Repeatable random numbers

Russ · November 22, 2023, 12:35am

I am using random numbers for a small simulation, and I want them repeatable for debugging. I am using something like this:

val random1 = util.Random(333333)

It produces repeatable results on one computer, but it produces different results on another computer. I am using Scala 3.3.1 on both machines. Is that difference expected, and is there a way to make them run exactly the same?

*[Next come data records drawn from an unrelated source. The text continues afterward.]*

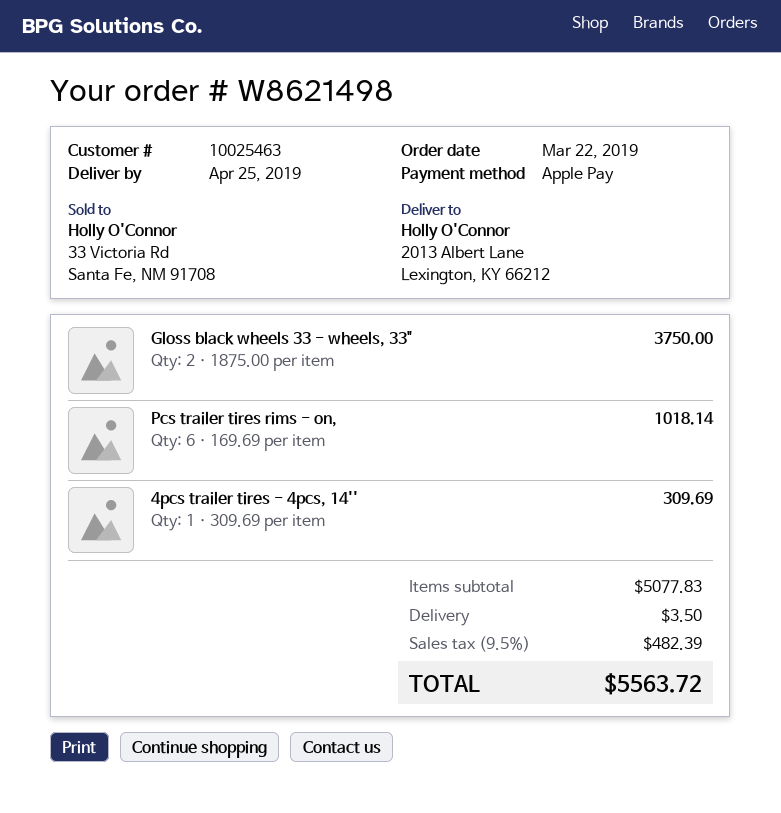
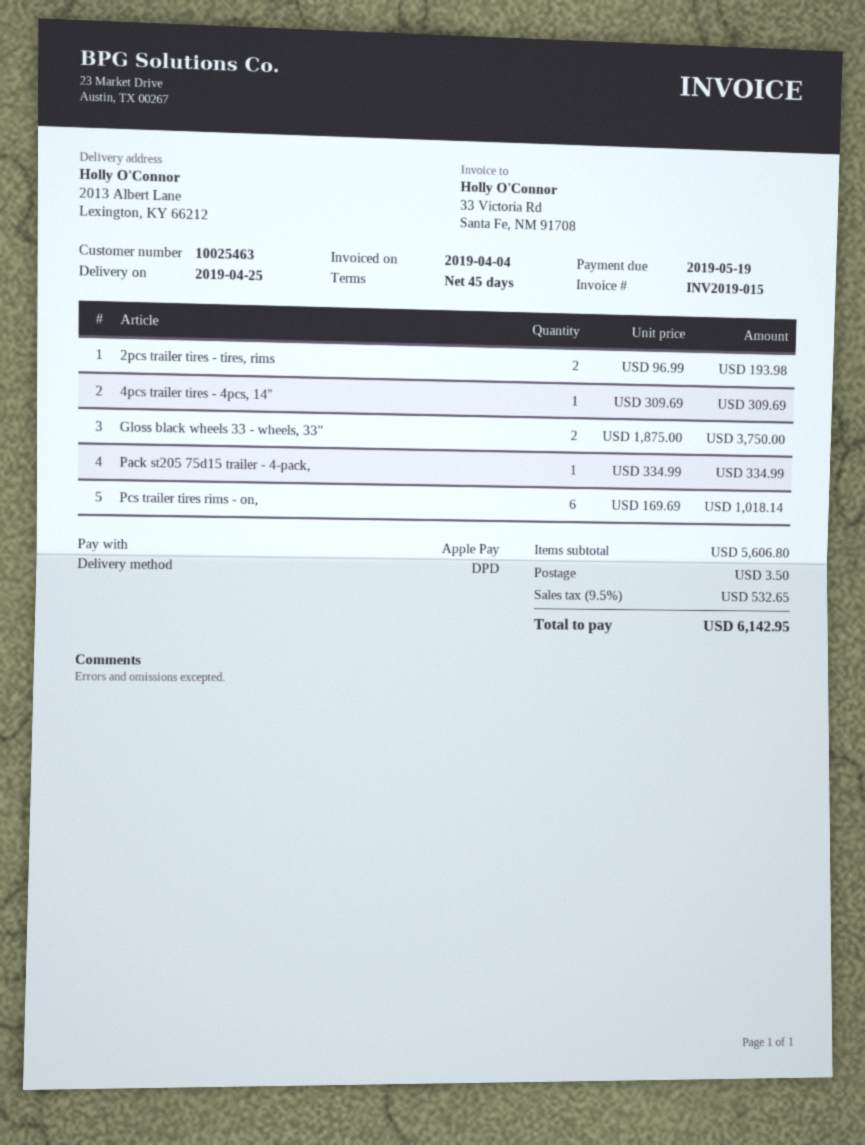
2pcs trailer tires - tires, rims: none -> 2 x 96.99 = 193.98
Pack st205 75d15 trailer - 4-pack,: none -> 1 x 334.99 = 334.99
subtotal: 5077.83 -> 5606.80
tax: 9.5% = 482.39 -> 9.5% = 532.65
total: 5563.72 -> 6142.95

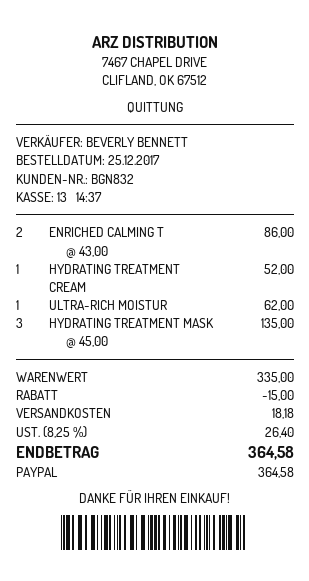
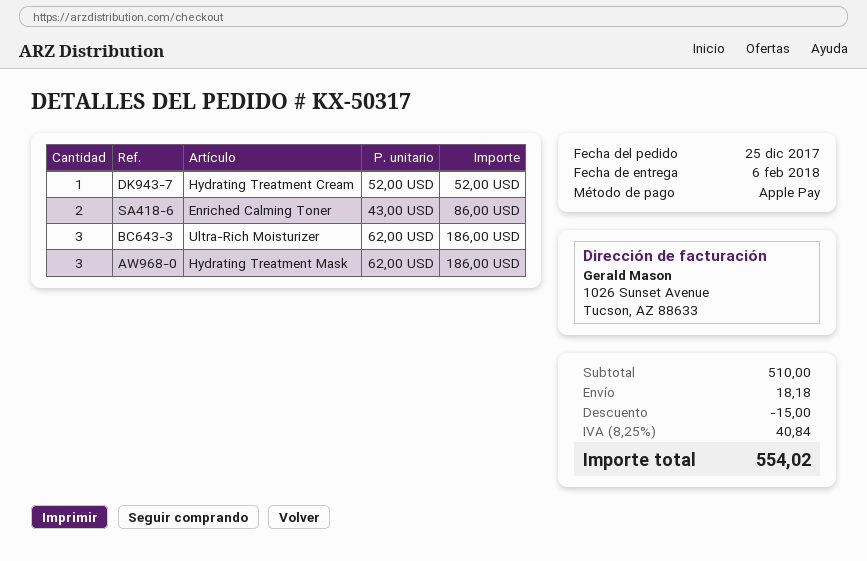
payment method: PayPal -> Apple Pay
ULTRA-RICH MOISTUR: 1 x 62.00 = 62.00 -> 3 x 62.00 = 186.00
HYDRATING TREATMENT MASK: 3 x 45.00 = 135.00 -> 3 x 62.00 = 186.00
subtotal: 335.00 -> 510.00
tax: 8.25% = 26.40 -> 8.25% = 40.84
total: 364.58 -> 554.02

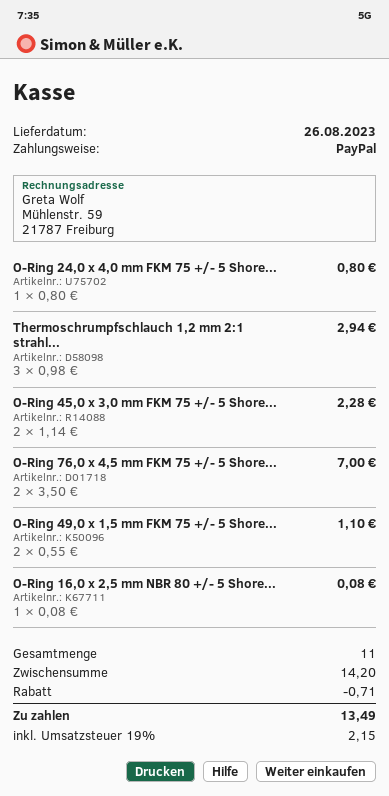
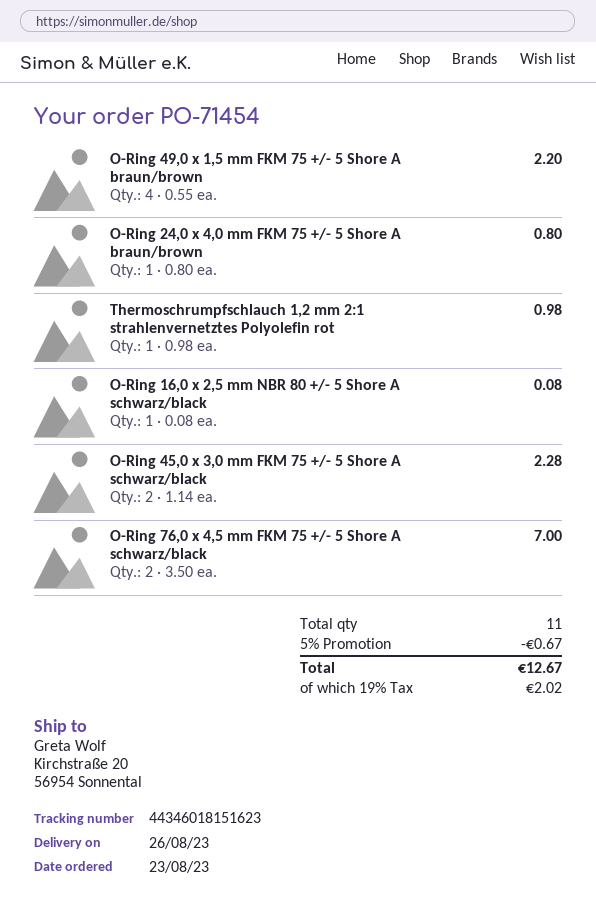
Thermoschrumpfschlauch 1,2 mm 2:1 strahl...: 3 x 0.98 = 2.94 -> 1 x 0.98 = 0.98
O-Ring 49,0 x 1,5 mm FKM 75 +/- 5 Shore...: 2 x 0.55 = 1.10 -> 4 x 0.55 = 2.20
discount: 0.71 -> 0.67
tax: 19% = 2.15 -> 19% = 2.02
total: 13.49 -> 12.67

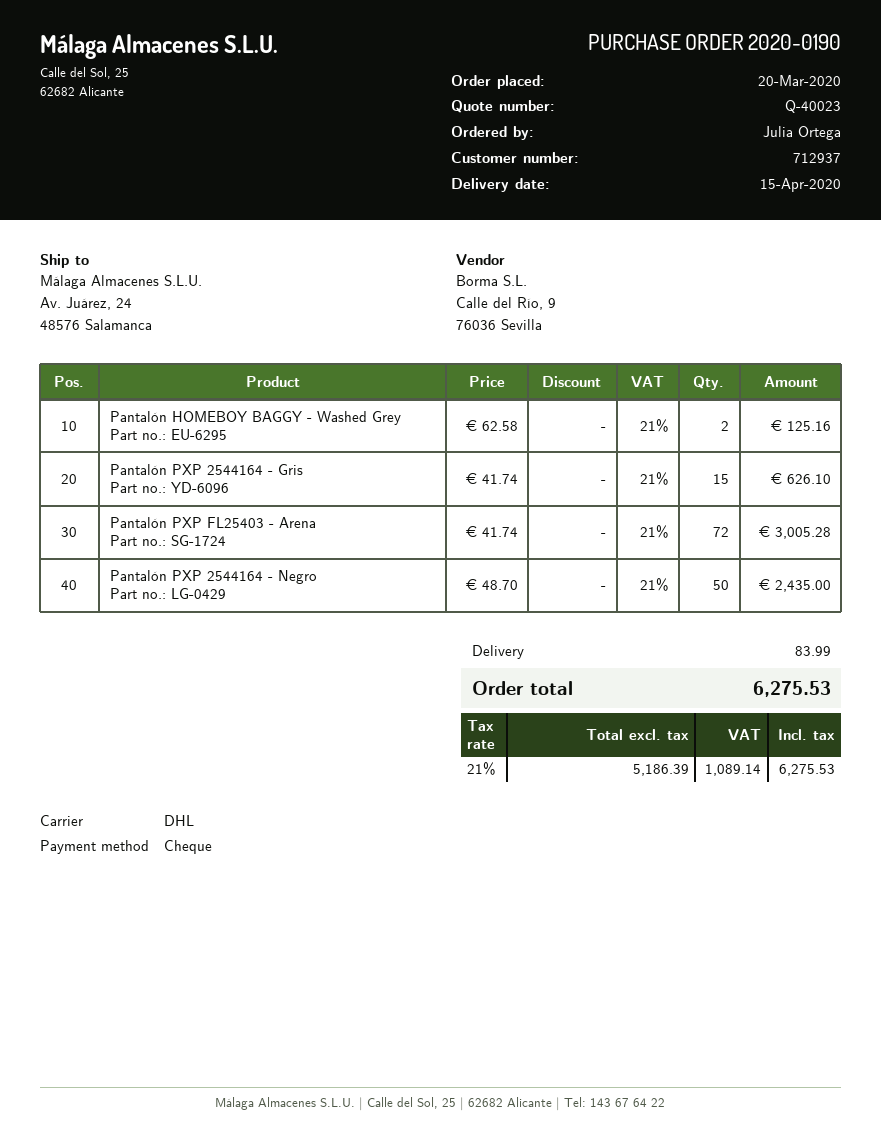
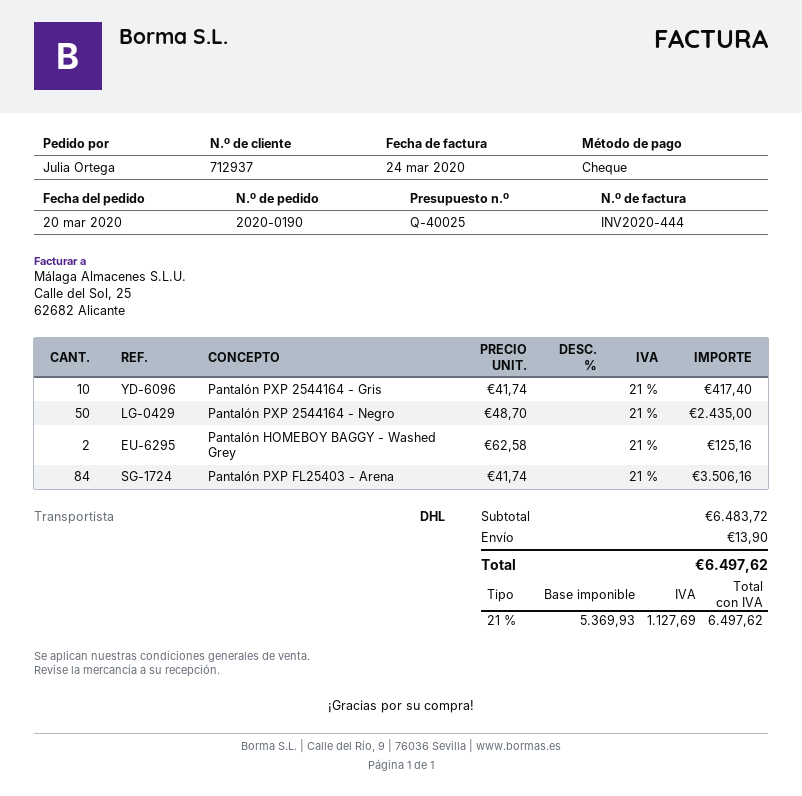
quote number: Q-40023 -> Q-40025
Pantalón PXP 2544164 - Gris: 15 x 41.74 = 626.10 -> 10 x 41.74 = 417.40
Pantalón PXP FL25403 - Arena: 72 x 41.74 = 3005.28 -> 84 x 41.74 = 3506.16
shipping: 83.99 -> 13.90
net: 5186.39 -> 5369.93
tax: 21% = 1089.14 -> 21% = 1127.69
total: 6275.53 -> 6497.62

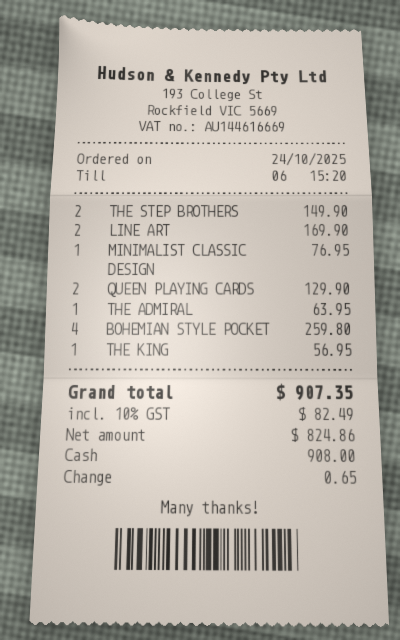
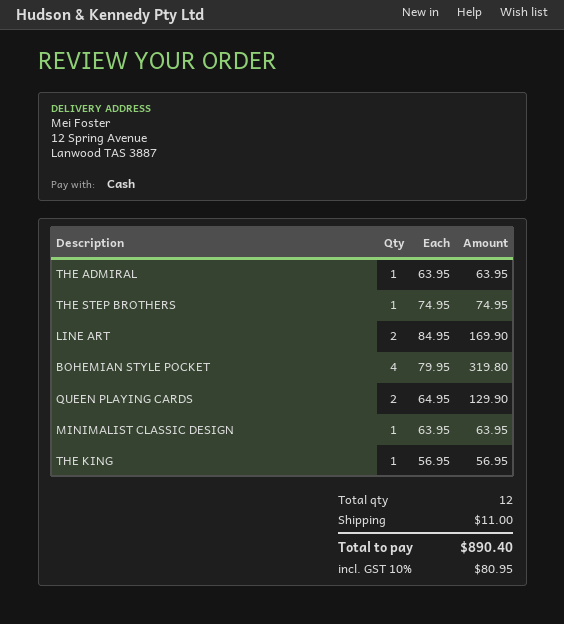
THE STEP BROTHERS: 2 for 149.90 -> 1 for 74.95
MINIMALIST CLASSIC DESIGN: 1 for 76.95 -> 1 for 63.95
BOHEMIAN STYLE POCKET: 4 for 259.80 -> 4 for 319.80
shipping: none -> 11.00
tax: 10% = 82.49 -> 10% = 80.95
total: 907.35 -> 890.40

SethTisue · November 22, 2023, 3:44pm

Is it possible you’re somehow mistaken that you’re seeing different results on different machines? scala.util.Random is just a wrapper for java.util.Random, and the Javadoc on that class says:

If two instances of Random are created with the same seed, and the same sequence of method calls is made for each, they will generate and return identical sequences of numbers

I get this same result on both MacOS and Linux:

scala> new java.util.Random(33333).nextInt(10000)
val res0: Int = 742
                                                                                                    
scala> new scala.util.Random(33333).nextInt(10000)
val res1: Int = 742

Russ · November 22, 2023, 8:44pm

OK, thanks for clarifying that. I must be doing something wrong, but I still don’t know what it could be. I’m using rsync to run the exact same code with the same inputs and compiler version on the other machine but getting very different results.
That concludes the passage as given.